CN102613065A

CN102613065A - 一种利用混合藻类构建人工藻结皮的方法

Info

Publication number: CN102613065A
Application number: CN201210084964XA
Authority: CN
Inventors: 张丙昌; 王敬竹; 张元明
Original assignee: Xinjiang Institute of Ecology and Geography of CAS
Current assignee: Xinjiang Institute of Ecology and Geography of CAS
Priority date: 2012-03-28
Filing date: 2012-03-28
Publication date: 2012-08-01
Anticipated expiration: 2032-03-28
Also published as: CN102613065B

Abstract

本发明公开了利用混合藻类构建人工藻结皮的方法，通过在沙漠选择充分发育的藻结皮，采集，风干后研磨，将裸沙过0.2mm筛后按照每升BG₁₁液体培养基加入100g裸沙中，接种量是50g干土/升培养基，在室温，光照强度4000lux，3周后将藻种和所固着的沙粒一并收集；培养的混合藻，优势物种是以微鞘藻、鞘丝藻、席藻为主的丝状藻占总生物量的80％；颤藻、土生绿球藻、小球藻、衣藻、舟形藻和菱板藻等物种占总生物量的20％；将收集的藻种风干后研磨成藻粉置于冰箱内-20℃；在土壤为20℃在裸沙上接种，接种量是80g·m^-2，每天施加水分3L·m^-2。本发明成功地避开了藻类的纯化分离问题，具有广泛的应用性。

Description

一种利用混合藻类构建人工藻结皮的方法

发明领域

本发明涉及利用生物材料构建人工生物结皮的生物技术领域，具体的说，本发明涉及利用混合藻种来快速构建藻结皮的技术领域。

背景技术

近年来我国是世界上沙漠化最严重的国家之一，沙漠化土地总面积已达373万平方公里，年扩展率为2460平方公里，荒漠化越来越严重，每年因沙漠化造成的直接经济损失高达540亿元。针对这严重的现状，寻求有效的途径防止土地资源沙化已是当务之急。

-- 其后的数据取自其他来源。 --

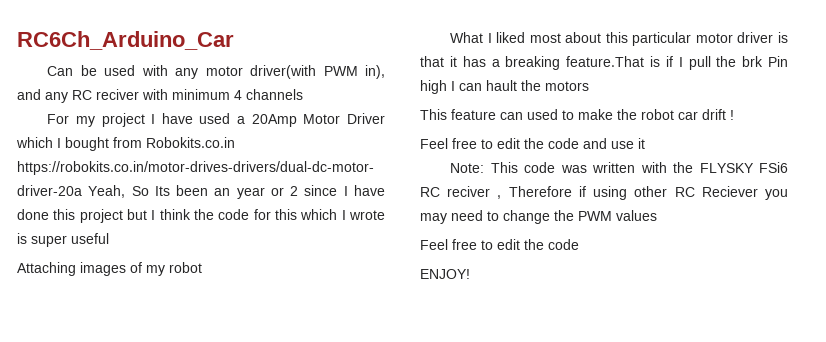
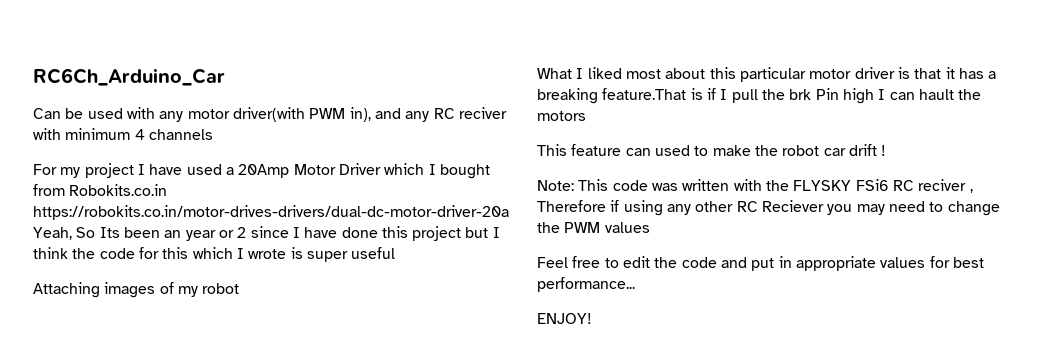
- Feel free to edit the code and use it
- Note: This code was written with the FLYSKY FSi6 RC reciver , Therefore if using other RC Reciever you may need to change the PWM values
- Feel free to edit the code
+ Note: This code was written with the FLYSKY FSi6 RC reciver , Therefore if using any other RC Reciever you may need to change the PWM values
+ Feel free to edit the code and put in appropriate values for best performance...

传统的防风固沙措施如植树造林、草方格沙障和粘土沙障表面上看是有效的，但不能从根本上解决沙化和沙漠化土地的治理问题。主要是因为高等植物生长缓慢，生长周期长，难以在短时间内起到防风固沙的作用。另外，每棵高等植物因其巨大的抽水作用使本已贫乏的地下水更加贫乏。

生物结皮作为干旱荒漠地区特殊环境的产物，是由微生物、藻类、真菌、地衣、苔藓与土壤颗粒形成的有机复合体。生物结皮在其发育过程中，积极参与土壤的形成，对于增加土壤养分和盐分，提高抗侵蚀性能、促进种子植物的植入发挥着重要的生态与地学效应。生物结皮在荒漠生态系统中所具有的重要生态功能引起了生态学家的普遍重视。生物结皮的相关研究成果又为荒漠化防治提供了低成本、高效益的新途径。实现人工生物结皮的快速繁殖对沙漠治理和生态环境改善具有重要的科学意义和现实意义。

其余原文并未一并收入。